President Obama’s budget will call for more than $25 billion in specific spending cuts, the White House budget office said Tuesday, a day ahead of the blueprint’s release.
“From day one, the president has made rooting out waste and improving the way government works a top priority,” budget office Controller Danny Werfel said in a blog post previewing the cuts.
The total level of cuts is down slightly from the president’s budget submission last year, when he found $28.6 billion in cuts and savings, with huge chunks of that coming from reducing the budgets for the Army Corps of Engineers and transportation grants.
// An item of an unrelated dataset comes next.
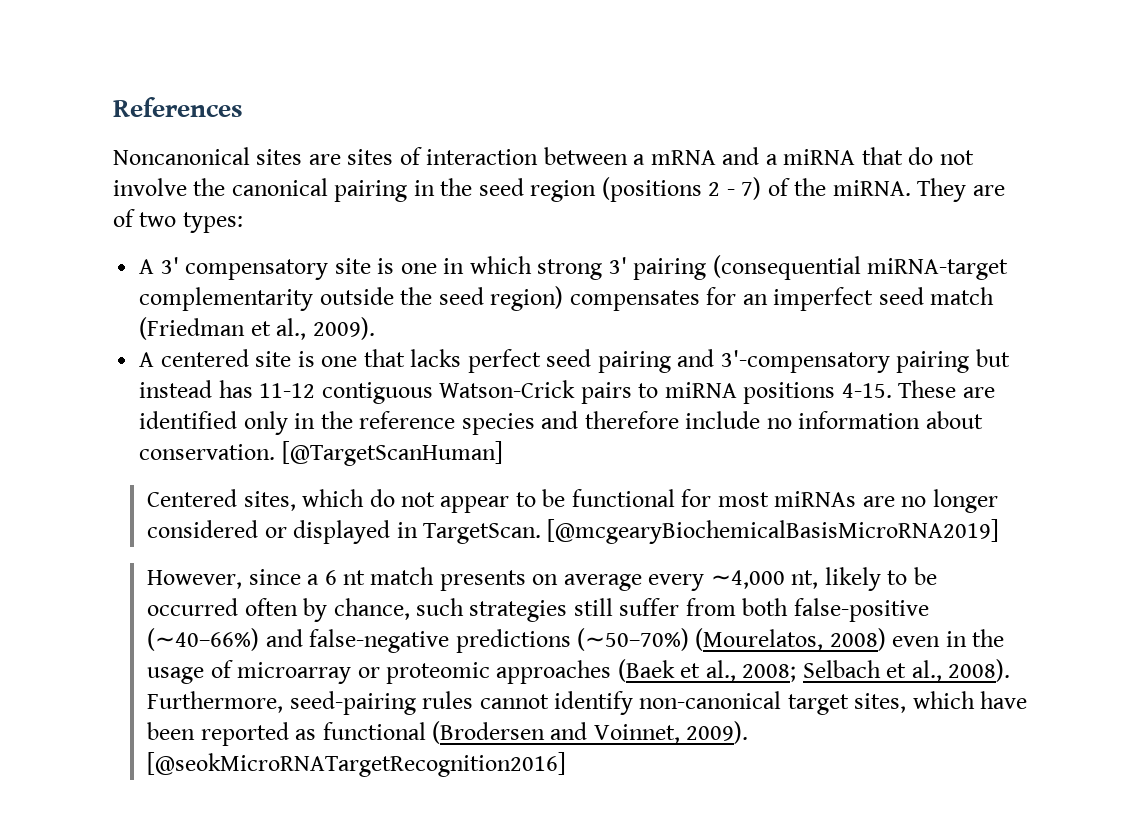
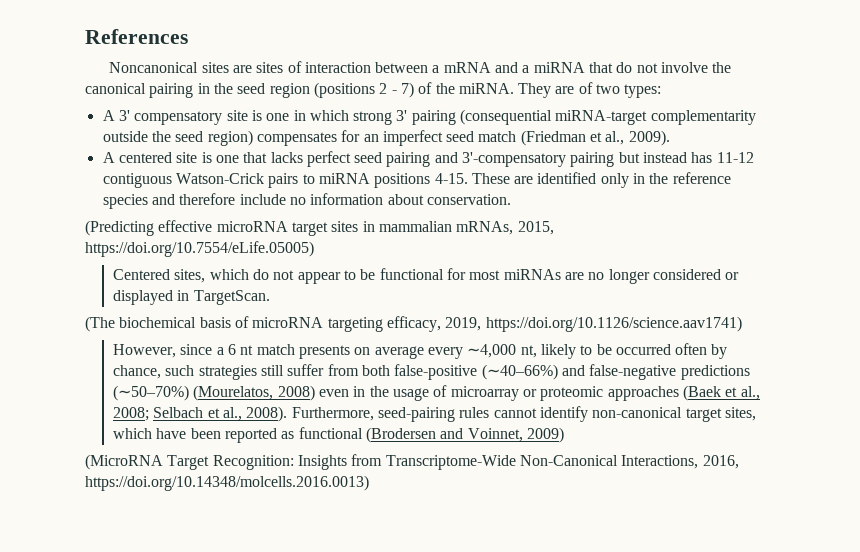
[281,441,503,466] [@TargetScanHuman] -> [85,220,554,236] [85,241,314,257] // (Predicting effective microRNA target sites in mammalian mRNAs, 2015, https://doi.org/10.7554/eLife.05005)
[547,519,1000,544] [@mcgearyBiochemicalBasisMicroRNA2019] -> [85,316,742,332] // (The biochemical basis of microRNA targeting efficacy, 2019, https://doi.org/10.1126/science.aav1741)
[686,721,749,744] [147,752,567,777] 2009). [@seokMicroRNATargetRecognition2016] -> [526,427,564,443] [85,454,739,470] [85,475,369,491] 2009) // (MicroRNA Target Recognition: Insights from Transcriptome-Wide Non-Canonical Interactions, 2016, https://doi.org/10.14348/molcells.2016.0013)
Presidents every year propose specific line-items they say should be eliminated or trimmed back as part of their budget, but most of those items run into trouble in Congress, where lawmakers jealously guard their pet projects.
Indeed, just last month Sen. Tom Coburn offered an amendment based on one of Mr. Obama’s recommended cuts from last year, proposing to trim $8 million from National Heritage Areas. Mr. Coburn wanted to use that money to restore public tours of the White House.
But the Senate rejected his bid, with lawmakers saying they didn’t want to lose the money going to sites in their home states.
Still, Mr. Obama has had some successes. In his first year in office, he won more of his specific spending cuts than President George W. Bush ever managed, according to a Washington Times review.
The White House said this year’s list of cuts will include 215 individual items.
Even if Mr. Obama were to win all of those cuts, the $25 billion price tag would do little to balance the federal deficit, which is projected to reach more than $800 billion this year.